Wakos Reza Gautama
Rabu, 29 Juli 2026 | 08:46 WIB
Ilustrasi keracunan MBG. Pemerintah Kabupaten Kediri menghentikan total distribusi program MBG demi keamanan siswa usai ratusan siswa keracunan.
Baca 10 detik
  • Sebanyak 211 siswa di Kecamatan Kras mengalami dugaan keracunan massal setelah menyantap makanan dari program MBG pada Juli 2026.
  • Pemerintah Kabupaten Kediri menghentikan total distribusi program tersebut bekerja sama dengan Badan Gizi Nasional demi keamanan siswa.
  • Dinas Kesehatan Kabupaten Kediri telah mengirimkan sampel makanan ke laboratorium di Surabaya untuk menyelidiki penyebab pasti insiden.

SuaraJatim.id - Program Makan Bergizi Gratis (MBG) yang bergulir di Kabupaten Kediri terpaksa dihentikan total setelah ratusan siswa dilaporkan tumbang akibat dugaan keracunan makanan.

Hingga Selasa (28/7/2026), tercatat sedikitnya 211 siswa di Kecamatan Kras mengeluhkan gejala serupa yakni perut melilit, mual hebat, pusing, hingga diare akut.

Suasana mencekam ini bermula pada Kamis malam (23/7/2026), hanya beberapa jam setelah para siswa menyantap menu dari Satuan Pelayanan Pemenuhan Gizi (SPPG).

Apa yang awalnya dikira sakit perut biasa, ternyata menjadi gelombang masalah kesehatan yang masif. Dari satu sekolah ke sekolah lain, laporan mulai masuk.

Mulai dari siswa di SMP Negeri 1 Kras, MI Barokah, SD Negeri Purwodadi, hingga bocah-bocah mungil di TK Kusuma Mulya Krandang turut menjadi korban.

"Data terakhir menunjukkan total 211 anak terdampak. Bahkan, hingga kini masih ada dua siswa yang harus menjalani perawatan intensif di RS Ahmad Dahlan," ungkap Sekretaris Daerah Kabupaten Kediri, Mohamad Solikin, Selasa (28/7/2026) dikutip dari beritajatim.com--jaringan Suara.com.

Eskalasi jumlah korban terus merangkak naik sejak Jumat hingga awal pekan ini, memaksa pihak sekolah dan orang tua melaporkan kejadian ini sebagai kejadian luar biasa di lingkungan pendidikan mereka.

Menanggapi situasi darurat ini, Pemerintah Kabupaten Kediri bergerak cepat.
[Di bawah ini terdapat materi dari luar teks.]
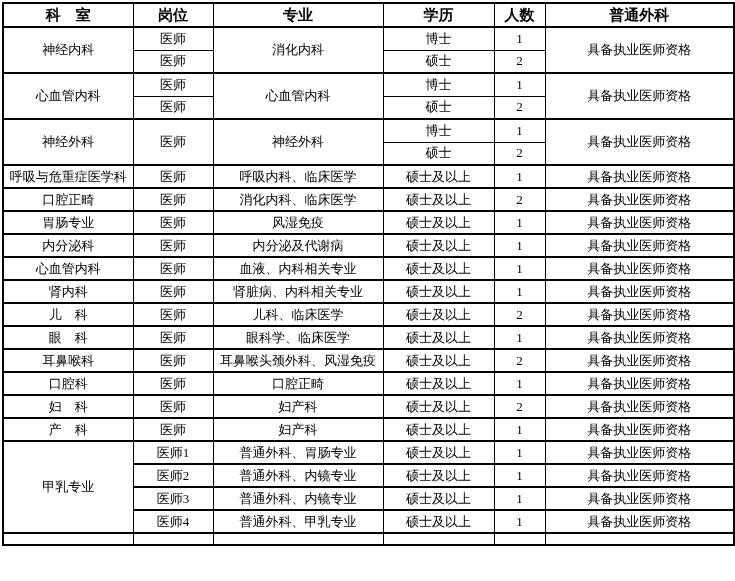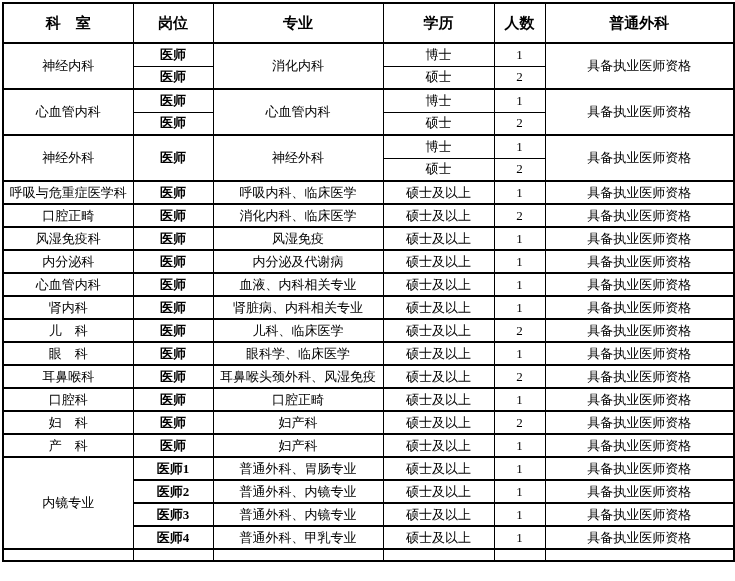"科 室" thead tr { height: 40px -> 24px }
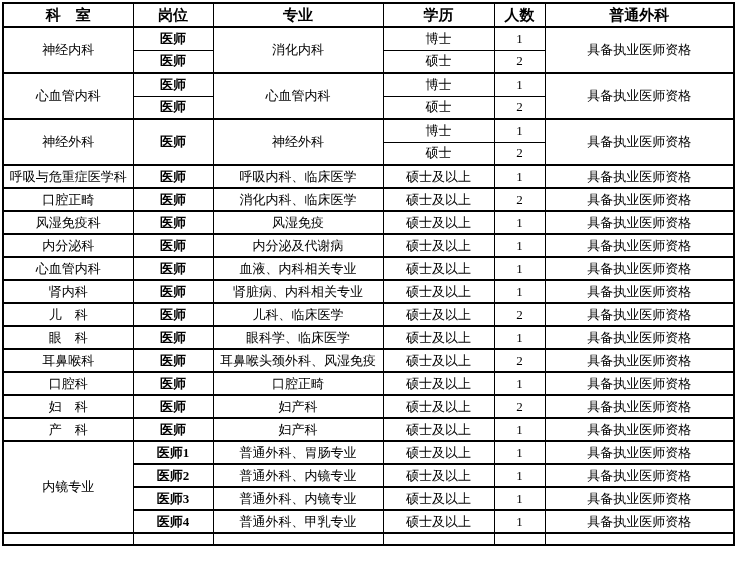"医师" td.pos { font-weight: bold -> normal }
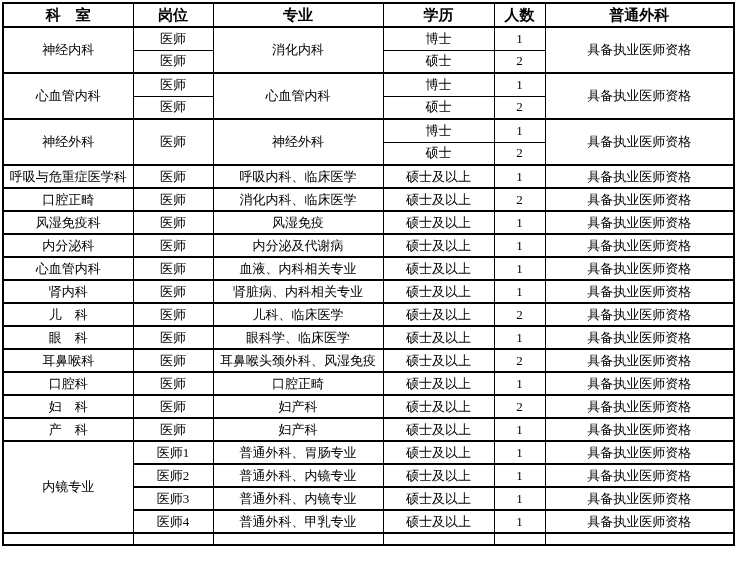"风湿免疫科" td { text: 风湿免疫科 -> 胃肠专业 }
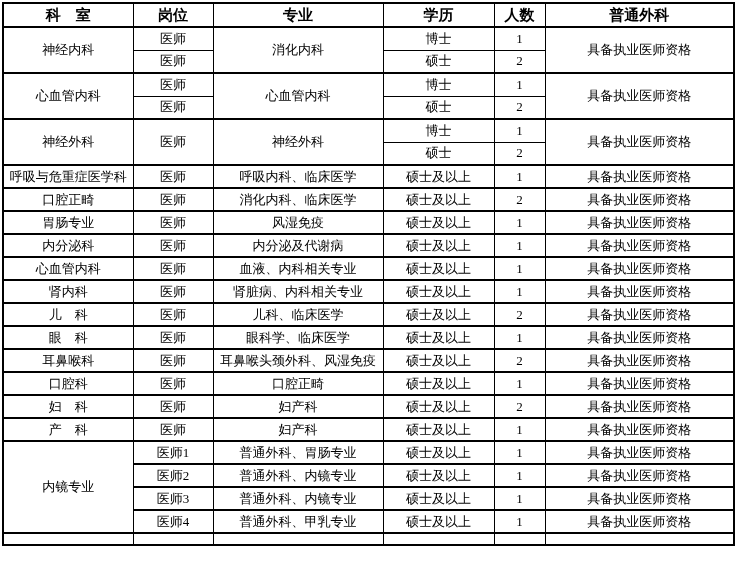"内镜专业" td { text: 内镜 -> 甲乳 }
Hasil koordinasi dengan Badan Gizi Nasional (BGN) memutuskan untuk melakukan suspend atau penghentian sementara seluruh distribusi makanan dari penyedia terkait.

Langkah ini diambil demi memutus rantai risiko sembari menunggu kepastian penyebab keracunan. Kepala Dinas Kesehatan Kabupaten Kediri, Ahmad Khotib, mengonfirmasi bahwa pihaknya telah mengamankan sampel makanan yang diduga menjadi sumber petaka tersebut.

Baca Juga: Buntut Keracunan Massal Siswa, Juru Masak SPPG Sumbergedang Jalani Pemeriksaan Intensif

"Sampel makanan sudah kami kirim ke laboratorium di Surabaya untuk diperiksa secara mendalam. Kami ingin memastikan zat apa yang memicu reaksi massal ini," tegas Khotib.

Meski sebagian besar siswa dilaporkan mulai membaik dan kembali bersekolah, bayang-bayang trauma masih menyelimuti ruang-ruang kelas. Pemkab Kediri menegaskan tidak akan gegabah dalam membuka kembali keran distribusi MBG.